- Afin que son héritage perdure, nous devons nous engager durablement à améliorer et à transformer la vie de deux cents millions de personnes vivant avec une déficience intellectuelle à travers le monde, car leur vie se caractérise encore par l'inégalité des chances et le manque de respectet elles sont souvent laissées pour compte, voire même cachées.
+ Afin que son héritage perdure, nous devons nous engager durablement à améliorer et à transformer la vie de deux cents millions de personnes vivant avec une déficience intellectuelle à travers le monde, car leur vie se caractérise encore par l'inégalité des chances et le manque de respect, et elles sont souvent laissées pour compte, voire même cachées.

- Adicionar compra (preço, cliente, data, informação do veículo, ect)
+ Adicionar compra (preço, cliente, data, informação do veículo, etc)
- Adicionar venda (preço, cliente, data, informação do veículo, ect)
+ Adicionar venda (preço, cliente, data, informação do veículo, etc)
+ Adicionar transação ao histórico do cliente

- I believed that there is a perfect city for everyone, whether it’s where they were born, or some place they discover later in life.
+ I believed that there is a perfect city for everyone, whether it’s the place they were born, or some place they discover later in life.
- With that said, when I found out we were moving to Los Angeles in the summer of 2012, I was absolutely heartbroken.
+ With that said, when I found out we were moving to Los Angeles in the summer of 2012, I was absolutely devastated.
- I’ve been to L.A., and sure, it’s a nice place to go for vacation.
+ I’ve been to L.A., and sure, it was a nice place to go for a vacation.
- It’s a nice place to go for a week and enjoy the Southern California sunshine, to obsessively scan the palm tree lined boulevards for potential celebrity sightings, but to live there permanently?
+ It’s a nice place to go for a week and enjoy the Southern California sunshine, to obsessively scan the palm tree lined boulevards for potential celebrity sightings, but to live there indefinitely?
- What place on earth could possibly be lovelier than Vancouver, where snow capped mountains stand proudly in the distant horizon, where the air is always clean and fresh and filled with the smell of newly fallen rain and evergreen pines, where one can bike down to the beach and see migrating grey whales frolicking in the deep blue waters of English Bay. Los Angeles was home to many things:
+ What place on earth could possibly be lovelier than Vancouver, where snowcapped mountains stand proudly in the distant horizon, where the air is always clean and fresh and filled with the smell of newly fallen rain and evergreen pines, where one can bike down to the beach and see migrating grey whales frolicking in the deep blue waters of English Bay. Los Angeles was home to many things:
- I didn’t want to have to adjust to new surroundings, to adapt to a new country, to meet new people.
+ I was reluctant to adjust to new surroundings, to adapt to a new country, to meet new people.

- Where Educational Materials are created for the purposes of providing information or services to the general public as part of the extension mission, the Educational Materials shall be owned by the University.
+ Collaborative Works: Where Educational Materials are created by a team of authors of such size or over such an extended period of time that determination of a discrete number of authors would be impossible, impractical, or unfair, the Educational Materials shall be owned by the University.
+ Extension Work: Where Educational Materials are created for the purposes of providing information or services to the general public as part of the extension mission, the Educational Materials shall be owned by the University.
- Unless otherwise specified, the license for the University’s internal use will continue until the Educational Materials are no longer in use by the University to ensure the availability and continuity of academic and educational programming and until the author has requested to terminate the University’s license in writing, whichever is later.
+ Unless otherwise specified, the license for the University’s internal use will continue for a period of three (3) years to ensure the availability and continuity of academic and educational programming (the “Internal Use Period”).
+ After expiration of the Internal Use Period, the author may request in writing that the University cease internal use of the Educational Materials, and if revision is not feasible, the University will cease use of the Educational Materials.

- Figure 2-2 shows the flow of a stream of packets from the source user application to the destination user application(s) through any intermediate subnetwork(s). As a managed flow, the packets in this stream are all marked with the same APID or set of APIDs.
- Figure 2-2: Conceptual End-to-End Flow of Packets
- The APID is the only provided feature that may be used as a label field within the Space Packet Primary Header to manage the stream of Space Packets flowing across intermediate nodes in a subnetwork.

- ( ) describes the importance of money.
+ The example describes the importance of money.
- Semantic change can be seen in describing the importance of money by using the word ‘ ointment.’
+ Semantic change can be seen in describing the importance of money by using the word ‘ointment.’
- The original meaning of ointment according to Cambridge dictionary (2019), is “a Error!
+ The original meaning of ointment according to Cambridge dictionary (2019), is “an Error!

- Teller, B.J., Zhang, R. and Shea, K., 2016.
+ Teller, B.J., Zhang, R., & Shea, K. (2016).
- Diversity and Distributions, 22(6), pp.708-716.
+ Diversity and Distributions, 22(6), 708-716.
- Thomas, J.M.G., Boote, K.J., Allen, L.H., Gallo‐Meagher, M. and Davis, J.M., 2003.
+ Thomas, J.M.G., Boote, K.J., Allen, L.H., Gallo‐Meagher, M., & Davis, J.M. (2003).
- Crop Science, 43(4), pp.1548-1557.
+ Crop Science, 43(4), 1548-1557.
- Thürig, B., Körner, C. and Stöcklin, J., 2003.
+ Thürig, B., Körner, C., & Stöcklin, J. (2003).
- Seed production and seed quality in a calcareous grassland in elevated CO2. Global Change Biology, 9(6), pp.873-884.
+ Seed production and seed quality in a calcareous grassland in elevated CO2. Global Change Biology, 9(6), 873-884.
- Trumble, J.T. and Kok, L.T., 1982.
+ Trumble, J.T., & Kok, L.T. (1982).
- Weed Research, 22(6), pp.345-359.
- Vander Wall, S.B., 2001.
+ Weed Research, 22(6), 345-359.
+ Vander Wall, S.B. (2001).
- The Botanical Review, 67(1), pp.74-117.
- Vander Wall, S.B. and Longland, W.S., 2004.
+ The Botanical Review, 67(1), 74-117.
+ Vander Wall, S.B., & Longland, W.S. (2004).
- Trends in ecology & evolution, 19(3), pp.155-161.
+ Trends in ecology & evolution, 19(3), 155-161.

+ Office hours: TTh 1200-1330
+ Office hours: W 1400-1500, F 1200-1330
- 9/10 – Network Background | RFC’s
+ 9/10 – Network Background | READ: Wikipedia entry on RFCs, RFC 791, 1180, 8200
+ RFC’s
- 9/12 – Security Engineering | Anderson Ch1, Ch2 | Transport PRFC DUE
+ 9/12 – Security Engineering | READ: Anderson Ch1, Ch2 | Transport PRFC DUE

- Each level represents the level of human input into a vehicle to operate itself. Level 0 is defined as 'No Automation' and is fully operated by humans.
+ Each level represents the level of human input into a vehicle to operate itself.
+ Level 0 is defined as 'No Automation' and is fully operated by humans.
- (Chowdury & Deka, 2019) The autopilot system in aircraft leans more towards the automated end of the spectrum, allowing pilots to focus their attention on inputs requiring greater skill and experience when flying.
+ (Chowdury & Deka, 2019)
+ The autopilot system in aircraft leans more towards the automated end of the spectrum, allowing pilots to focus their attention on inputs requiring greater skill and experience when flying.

══════

Could you write out, exactly, each line of the data above from the one containing "Science, 43(4), 1548-1557." through the last, including both?

+ Crop Science, 43(4), 1548-1557.
- Thürig, B., Körner, C. and Stöcklin, J., 2003.
+ Thürig, B., Körner, C., & Stöcklin, J. (2003).
- Seed production and seed quality in a calcareous grassland in elevated CO2. Global Change Biology, 9(6), pp.873-884.
+ Seed production and seed quality in a calcareous grassland in elevated CO2. Global Change Biology, 9(6), 873-884.
- Trumble, J.T. and Kok, L.T., 1982.
+ Trumble, J.T., & Kok, L.T. (1982).
- Weed Research, 22(6), pp.345-359.
- Vander Wall, S.B., 2001.
+ Weed Research, 22(6), 345-359.
+ Vander Wall, S.B. (2001).
- The Botanical Review, 67(1), pp.74-117.
- Vander Wall, S.B. and Longland, W.S., 2004.
+ The Botanical Review, 67(1), 74-117.
+ Vander Wall, S.B., & Longland, W.S. (2004).
- Trends in ecology & evolution, 19(3), pp.155-161.
+ Trends in ecology & evolution, 19(3), 155-161.

+ Office hours: TTh 1200-1330
+ Office hours: W 1400-1500, F 1200-1330
- 9/10 – Network Background | RFC’s
+ 9/10 – Network Background | READ: Wikipedia entry on RFCs, RFC 791, 1180, 8200
+ RFC’s
- 9/12 – Security Engineering | Anderson Ch1, Ch2 | Transport PRFC DUE
+ 9/12 – Security Engineering | READ: Anderson Ch1, Ch2 | Transport PRFC DUE

- Each level represents the level of human input into a vehicle to operate itself. Level 0 is defined as 'No Automation' and is fully operated by humans.
+ Each level represents the level of human input into a vehicle to operate itself.
+ Level 0 is defined as 'No Automation' and is fully operated by humans.
- (Chowdury & Deka, 2019) The autopilot system in aircraft leans more towards the automated end of the spectrum, allowing pilots to focus their attention on inputs requiring greater skill and experience when flying.
+ (Chowdury & Deka, 2019)
+ The autopilot system in aircraft leans more towards the automated end of the spectrum, allowing pilots to focus their attention on inputs requiring greater skill and experience when flying.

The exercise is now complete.